Под ногами проносится изнасилованный войной городок, сверху очень похожий на груду лузганных семечек. Единственное чувство, которое он способен к себе вызвать – это безбрежная, серая как дождь жалость. Однако ни одной слезинки не выкатилось из бритвенно-серых глаз сурового человека в летной форме, и его затянутая в меховой унт нога безжалостно вдавила педаль бомбосбрасывателя.  «Безжалостный» знал, что бедненький городишка – всего лишь овечья шкура, под которой сокрыта оскалившаяся кровавыми зубами пасть злобного волка. Сейчас он чувствовал себя ангелом, поливающим одуревшую землю господним гневом, отлитым в увесистые бомбы. Докатившись до горизонта, чаша чистого огня мигом согрела дохлое пространство,  и радующий сердце гул взрывов совпал с грохотом собственного сердца. Перед глазами капитана Белякова возник образ страшного зверя с множеством рогов, который сейчас гадко корчится в пламене и бесполезно скрипит своими, теперь уже никому не страшными, клыками. Дело в том, что ему за всю войну так и не удалось увидеть живого вражеского солдата, и воображение каждый раз рисовало нечто огромное и никем не виданное. Когда-то в далеком детстве Беляков побывал в сельской церквушке, где ему очень понравилась икона Святого Георгия, и поэтому все его видения так или иначе сводились именно к этому образу всадника, протыкающего черного змея.   

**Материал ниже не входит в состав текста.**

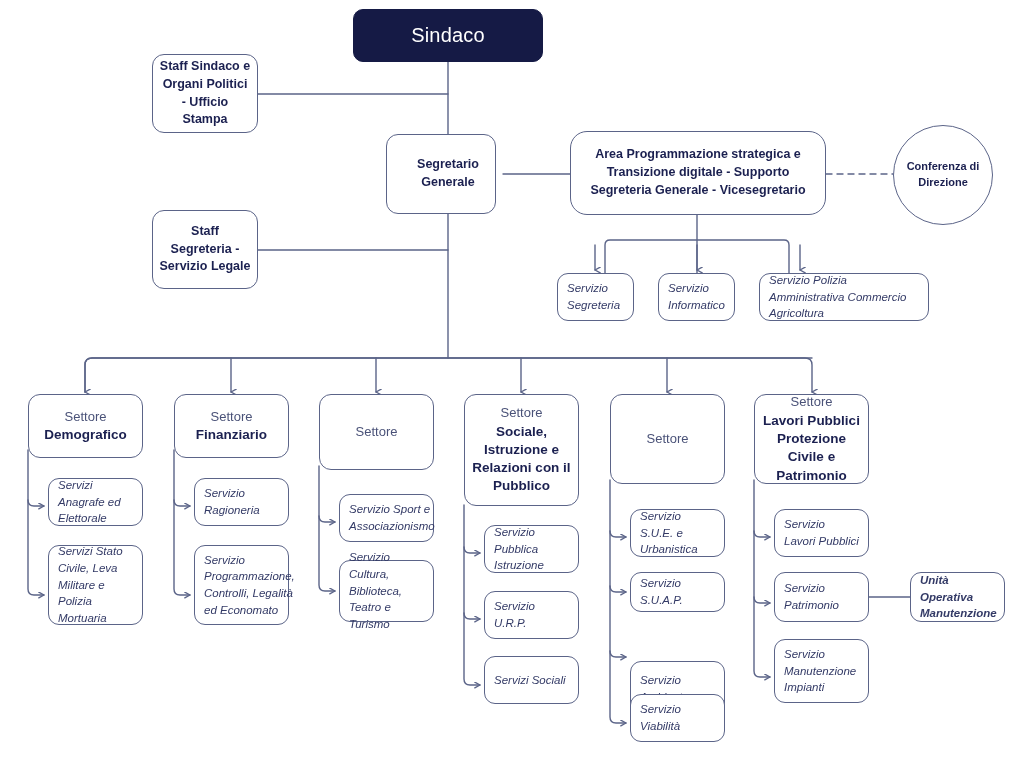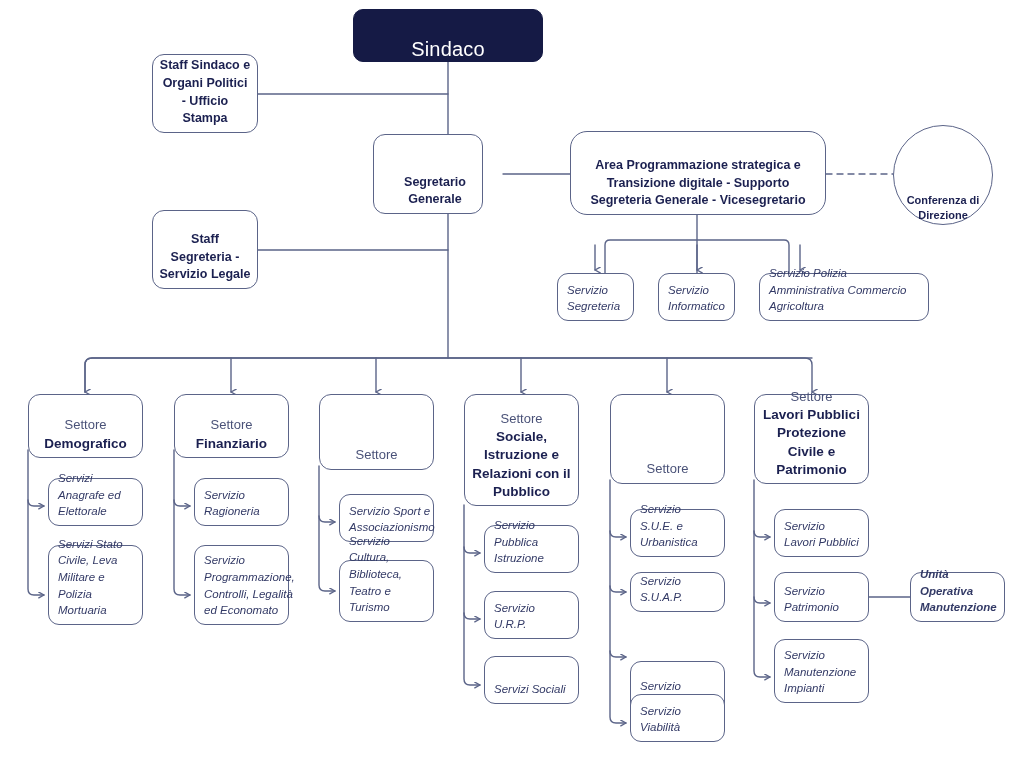--- a/index.html
+++ b/index.html
@@ -21,21 +21,21 @@
     pointer-events:none;
   }
   .node{
     position:absolute;
     box-sizing:border-box;
     border:1.4px solid #5b6488;
     border-radius:12px;
     background:#ffffff;
     display:flex;
     flex-direction:column;
-    justify-content:flex-end;
+    justify-content:center;
     color:#1b2050;
     z-index:2;
   }
   
   .n-root{
     background:#151a45;
     border:1.4px solid #151a45;
     border-radius:10px;
     align-items:center;
     color:#ffffff;
@@ -171,21 +171,21 @@
   </div>
 
   <div class="node n-bold" style="left:152px;top:54px;width:106px;height:79px;">
     <span>Staff Sindaco e Organi Politici - Ufficio Stampa</span>
   </div>
 
   <div class="node n-bold" style="left:152px;top:210px;width:106px;height:79px;">
     <span>Staff Segreteria - Servizio Legale</span>
   </div>
 
-  <div class="node n-bold" style="left:373px;top:134px;width:110px;height:80px;padding-left:20px;">
+  <div class="node n-bold" style="left:386px;top:134px;width:110px;height:80px;padding-left:20px;">
     <span>Segretario Generale</span>
   </div>
 
   <div class="node n-bold" style="left:570px;top:131px;width:256px;height:84px;border-radius:17px;">
     <span>Area Programmazione strategica e Transizione digitale - Supporto Segreteria Generale - Vicesegretario</span>
   </div>
 
   <div class="node n-circle" style="left:893px;top:125px;width:100px;height:100px;">
     <span>Conferenza di Direzione</span>
   </div>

Захлебываясь собственной кровью, гад корчится среди кусков своего мяса, судорожно надеясь упрятать под землю хотя бы эти жалкие остатки поганой плоти. Однако силы оставляют его, и склизкое тельце медленно расползается облаком смрадного тумана. Бомбардировщик Белякова выходит из крутого пике, обращаясь в иглу, воткнутую в небо. Пилот чувствует, как за его спиной вырастают крылья, и он вот-вот сможет лететь дальше уже без помощи своего дюралевого коня. В эти мгновения Василий Петрович ловит себя на мысли, что самым большим его желанием был бы путь дальше, сквозь прозрачные небеса. Когда Беляков вернется на полевой аэродром и отправится в свою землянку, чтобы поесть каши, то невольно вспомнит этот миг и пожалеет, что его плоть не была разорвана снарядами вражеской зенитки. Это на земле умирать тошно, в небесах же исчезновение собственного тела кажется таким же легким, как промелькнувшее под крылом облачко…
Но земля притянула-таки Василия Петровича в свои душные объятия, и бомбардировщик Ил-2 покатился по утрамбованной грунтовой полосе. Потом Беляков пошел-таки в землянку и ел-таки кашу, закусывая спирт, положенный за удачно выполненное боевое задание. Вместе с ним выпивал и механик Федор Кузьмич.
- Вот ты говоришь, что иногда хочешь остаться в небе? – задавал он один и тот же вопрос.
- Да, хочу. Только тебе этого не понять, ведь ты не летаешь… - отвечал Беляков, не желая продолжать эту надоевшую тему. Зачем объяснять человеку то, чего на словах все равно никогда не выразить словами? Это все равно, что с помощью математики, этой царицы всех  объяснений и разъяснений, пытаться объяснить точку на белоснежном листе бумаги. Ведь о любом событии можно рассказывать лишь как о сумме многих мелких подсобытий, являющихся как будто составляющими его единицами, но что тогда делать с одним мгновением, у которого нет ни начала, ни конца?! 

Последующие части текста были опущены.